Now, if Hamvention weren't the same weekend as the largest annual gathering of my maker friends (which also happens to be much cheaper to attend since it's local to me) I could seriously see myself attending Hamvention on a regular if not annual basis. It's a perfectly fine event, and it should be on me to pony up and help form it into the event I wanted it to be, but it just can't compete with Maker Faire. I feel bad saying this since I do have several amateur radio friends who I got to see this weekend, but my priorities for this one weekend point to Maker Faire (which they should all come and experience themselves).

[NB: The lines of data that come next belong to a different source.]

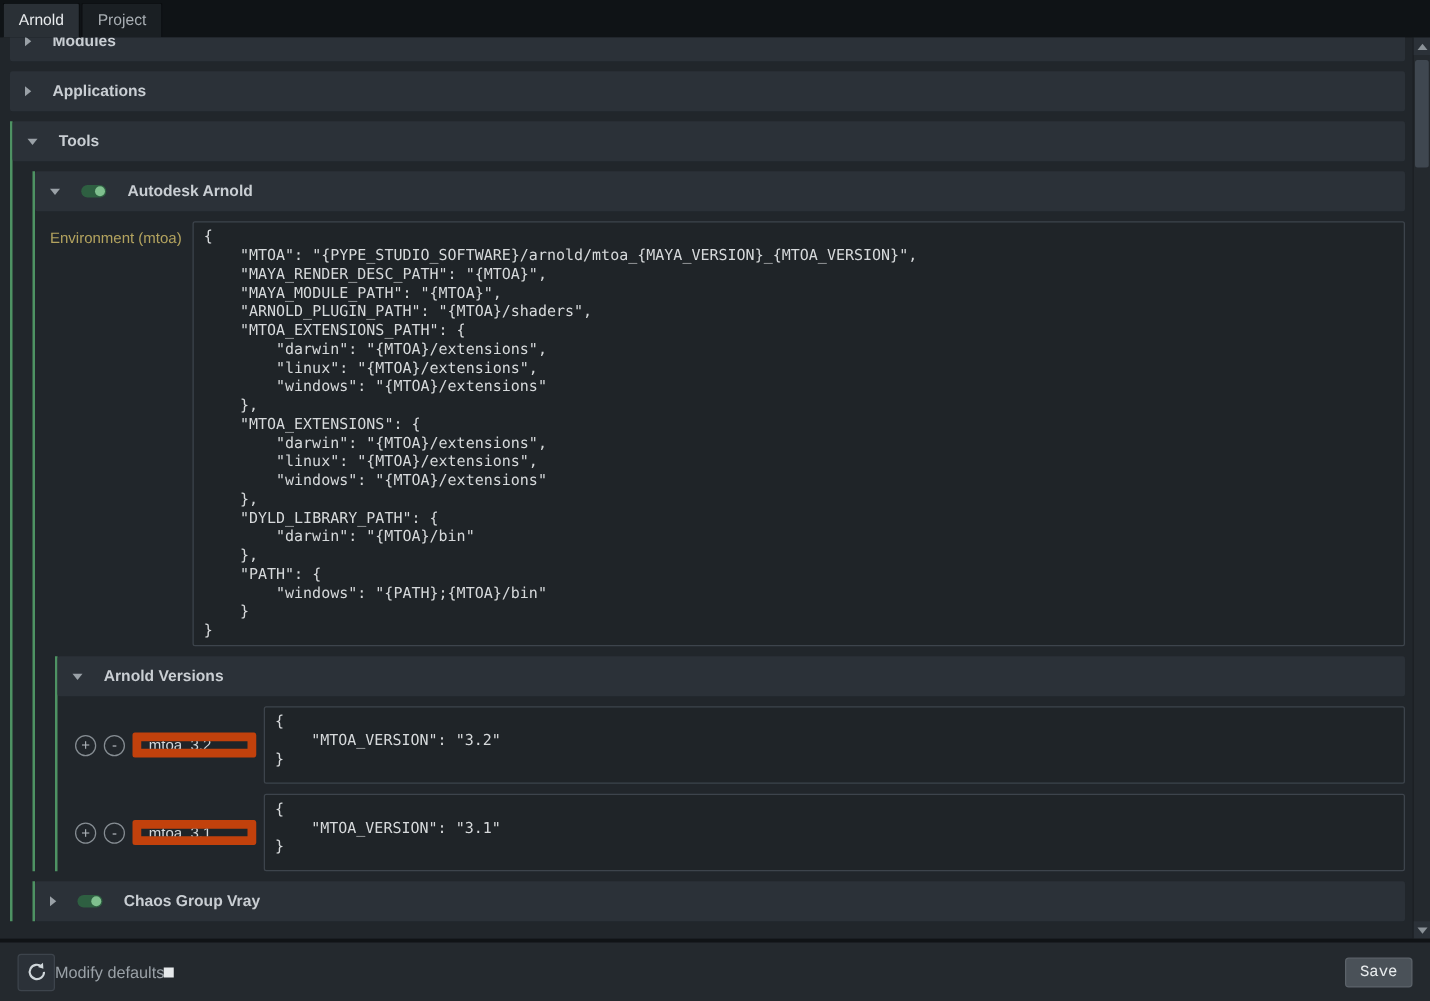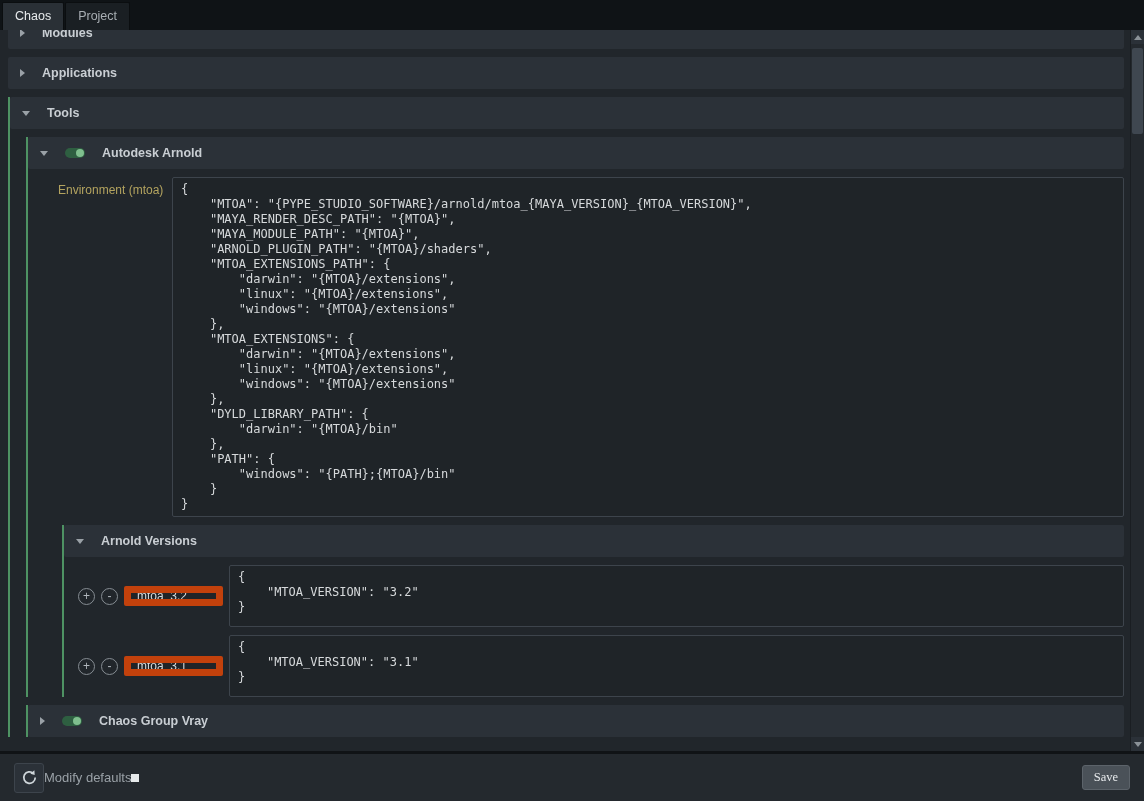--- a/index.html
+++ b/index.html
@@ -81,7 +81,7 @@
 <div class="app">
 
   <div class="tabbar">
-    <div class="tab active">Chaos</div>
+    <div class="tab active">Arnold</div>
     <div class="tab">Project</div>
   </div>
 

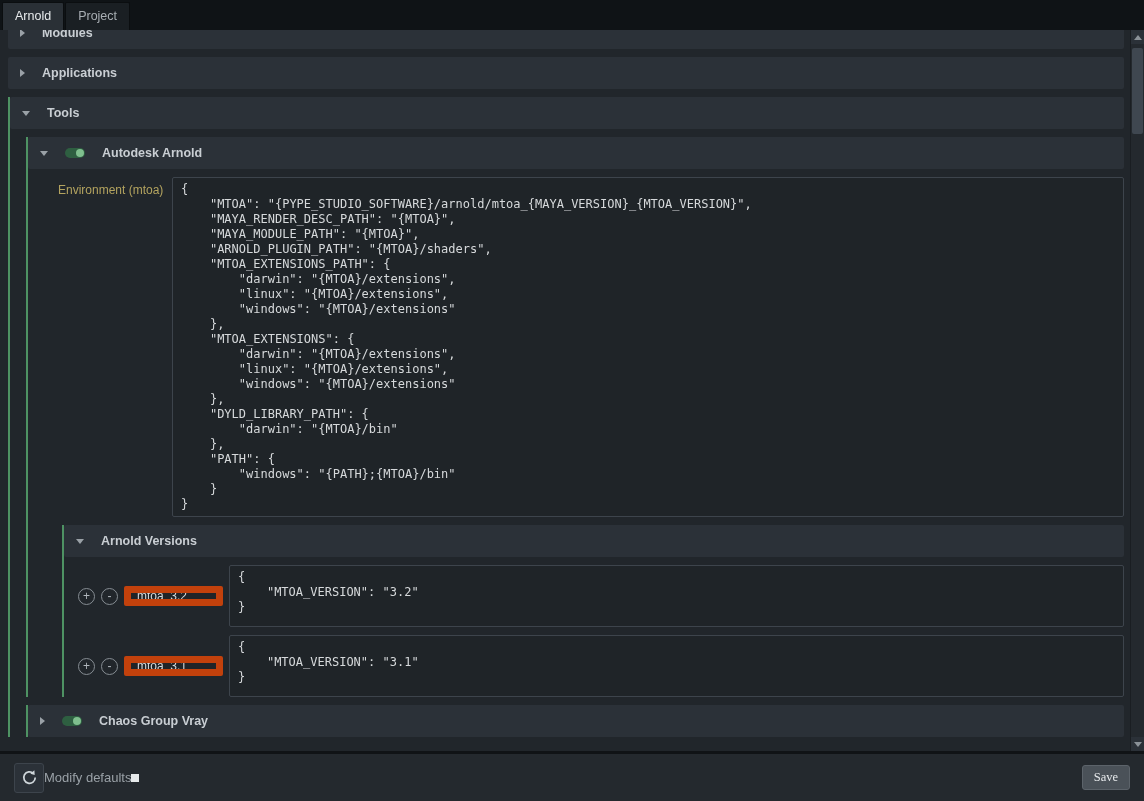--- a/index.html
+++ b/index.html
@@ -31,7 +31,7 @@
 
   .group { margin-top:8px; border-left:2px solid #4e9263; }
   .tools-body { padding-left:16px; }
-  .arnold-body { padding-left:30px; }
+  .arnold-body { padding-left:12px; }
 
   
   .toggle { width:20px; height:10px; border-radius:5px; background:#2e5f41; position:relative; display:inline-block; flex:none; cursor:pointer; }

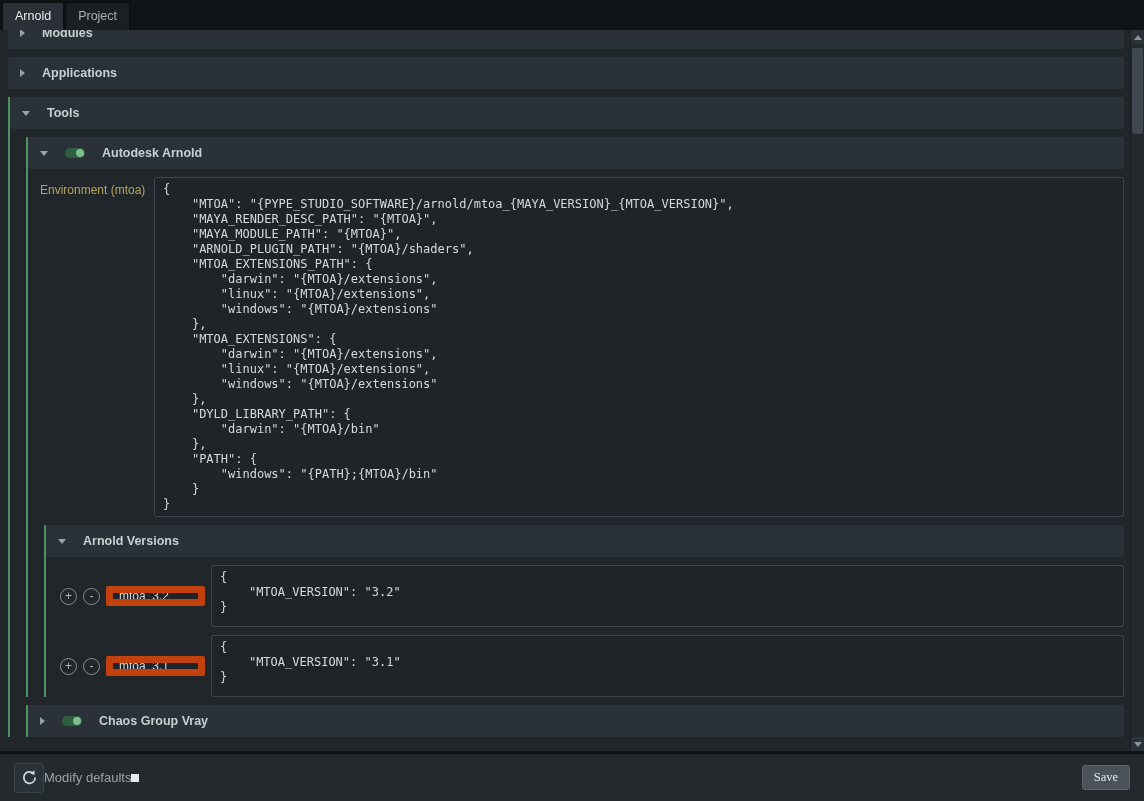--- a/index.html
+++ b/index.html
@@ -65,7 +65,7 @@
   .modify-label { font-size:13px; color:#9aa1a7; }
   .mini-check { width:8px; height:8px; background:#e6e9eb; display:inline-block; cursor:pointer; }
   .save-btn { margin-left:auto; padding:4px 11px; background:#4a5158; border:1px solid #5c636a; border-radius:3px;
-              color:#e8ebed; font-size:12.5px; cursor:pointer; font-family:Liberation Serif, serif; }
+              color:#e8ebed; font-size:12.5px; cursor:pointer; font-family:Liberation Mono, monospace; }
 
   
   .scrollbar { width:14px; flex:none; background:#24292e; display:flex; flex-direction:column; border-left:1px solid #1a1e22; }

My original plan had been to alternate between Maker Faire and Hamvention, and I can still see that being a great plan for a tremendous number of hams more serious about amateur radio as a whole than me, but my interests in amateur radio are all just too niche and my interests in Maker Faire and the crafting and artwork and electronics that comes from that are all just too broad. I think every amateur should come experience Hamvention at least once to see if it's their thing, so I don't regret the experience, but every maker should also come experience Maker Faire.